People get excited about the romantic storylines…but there is so much more to [Rory’s] character. -Alexis Bledel on Rory in Gilmore Girls: A Year In The Life

Some food for thought:

I’m a writer with years of experience. I started as a kid 6 or 7 years ago and I certainly have endured many different things and types of fans (if I can call them that, I just mean people who enjoy my work) since then. Let me tell you something from my personal experience. It is annoying when people misinterpret your work. I love symbolism and put strong emphasis on it in all of my works, starting from numbers (like the number of text messages receives by a character, or the number of the flat they live in), addresses, name meaning, ending on time at which the action takes place (talking about sexuality at night while deep in Victorian times when you could have been persecuted for being homosexual- very symbolic). All that is very important to me and I think, every other mature writer, professional or not. It is unnerving when people misinterpret it, but for me it’s even worse when they pay no attention to it at all. Either way, when I receive a comment that is just simply put wrong and inaccurate, when it misses the point or misinterprets the symbolism, I am a bit disappointed or angry, depending on how far the misinterpretation goes. But let me tell you: I have never, not even once in my entire writer life told someone, “you’re straight up wrong”. Why? Basically, because it’s not my business. This is not going to be very poetically put, but the fact remains opinions (and interpretations) are like asses: everyone has one. So even if someone’s interpretation of my work was so wrong I couldn’t even begin to imagine how they could possibly get all that from, I would at most just say, “well, you’re not entirely wrong” or, “that’s one way of looking at it”. I see no point whatsoever in telling people how to view my work, what’s the meaning behind all the words that have been spoken between the characters, and the plain reason is that I find no fun in telling people who, one way or another, enjoyed my work that they’re wrong. And no author finds that fun or entertaining, trust me. Once you publish your work, it’s up to the audience how it will be viewed. You can mean all the things you want but if someone sees it differently, your opinion doesn’t matter. If thousands of people see it differently, your opinion ceases to matter.

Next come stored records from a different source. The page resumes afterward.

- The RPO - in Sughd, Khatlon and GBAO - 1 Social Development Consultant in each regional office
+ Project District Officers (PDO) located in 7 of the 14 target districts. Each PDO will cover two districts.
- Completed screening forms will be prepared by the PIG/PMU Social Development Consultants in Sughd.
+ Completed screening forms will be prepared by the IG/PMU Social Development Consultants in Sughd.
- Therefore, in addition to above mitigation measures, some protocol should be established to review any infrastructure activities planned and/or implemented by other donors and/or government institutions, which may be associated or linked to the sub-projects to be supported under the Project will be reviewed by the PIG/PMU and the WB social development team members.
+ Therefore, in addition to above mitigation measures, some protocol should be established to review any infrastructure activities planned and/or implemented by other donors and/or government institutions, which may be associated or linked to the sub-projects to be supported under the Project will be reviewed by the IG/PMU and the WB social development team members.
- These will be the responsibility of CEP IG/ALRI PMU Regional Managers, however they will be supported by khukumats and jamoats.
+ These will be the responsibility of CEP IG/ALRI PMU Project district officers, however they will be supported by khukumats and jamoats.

You’d ask, why would Moffat and Gatiss be so determined to prove us wrong? And my answer is: they shouldn’t be. Even if they think we’re all wrong, they know fine well we had every right in the world to interpret their work like that and if we really were wrong, they wouldn’t have said a single word about it. But the fact remains they are determined to tell every single journalist that our interpretation is just delusional and that what makes it suspicious. You see, they just shouldn’t give a damn. In the worst case, their unintentional “queer baiting” is luring additional people in and that means more money. And yet they break this unwritten rule of not commenting on people’s wrong interpretation, and what for? To piss some people off? Let’s be real, they’re grown ups, that could’ve been fun if you’re 12. To discredit us? What for, we’re just a bunch of people interested in their show maybe a bit too much, they don’t care.

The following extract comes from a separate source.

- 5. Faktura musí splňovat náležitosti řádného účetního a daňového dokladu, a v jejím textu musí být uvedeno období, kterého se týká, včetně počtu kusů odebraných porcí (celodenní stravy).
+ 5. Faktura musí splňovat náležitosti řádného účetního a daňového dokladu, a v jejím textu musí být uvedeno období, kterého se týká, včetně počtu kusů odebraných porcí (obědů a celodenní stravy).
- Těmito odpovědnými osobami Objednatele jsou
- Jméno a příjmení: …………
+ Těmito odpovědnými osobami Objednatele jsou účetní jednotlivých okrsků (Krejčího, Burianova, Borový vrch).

But there’s also the third reason. To make us think critically. To make us think and don’t automatically believe everything you read or hear, even from the show runners themselves. To make us analyse things and don’t jump to conclusions right away.

Of course I may be wrong with that reasoning and their interpretation of the show might be that Sherlock and John are just good buds. Before you say what’s the point then, let me bring one rather funny example of how authors can be wrong about their own work. One time a Polish Nobel prize winner, Wisława Szymborska, took the matura exam (Polish equivalent of SATs) in Polish and the task was to interpret one of her own poems. She did and the grade she received was 3 (5 being the highest mark) which just translated to “average knowledge”.

So the short moral from this far too long story is, do not stop questioning, do not stop interpreting and do not stop seeing the show as you see it. You are not wrong. No matter what happens.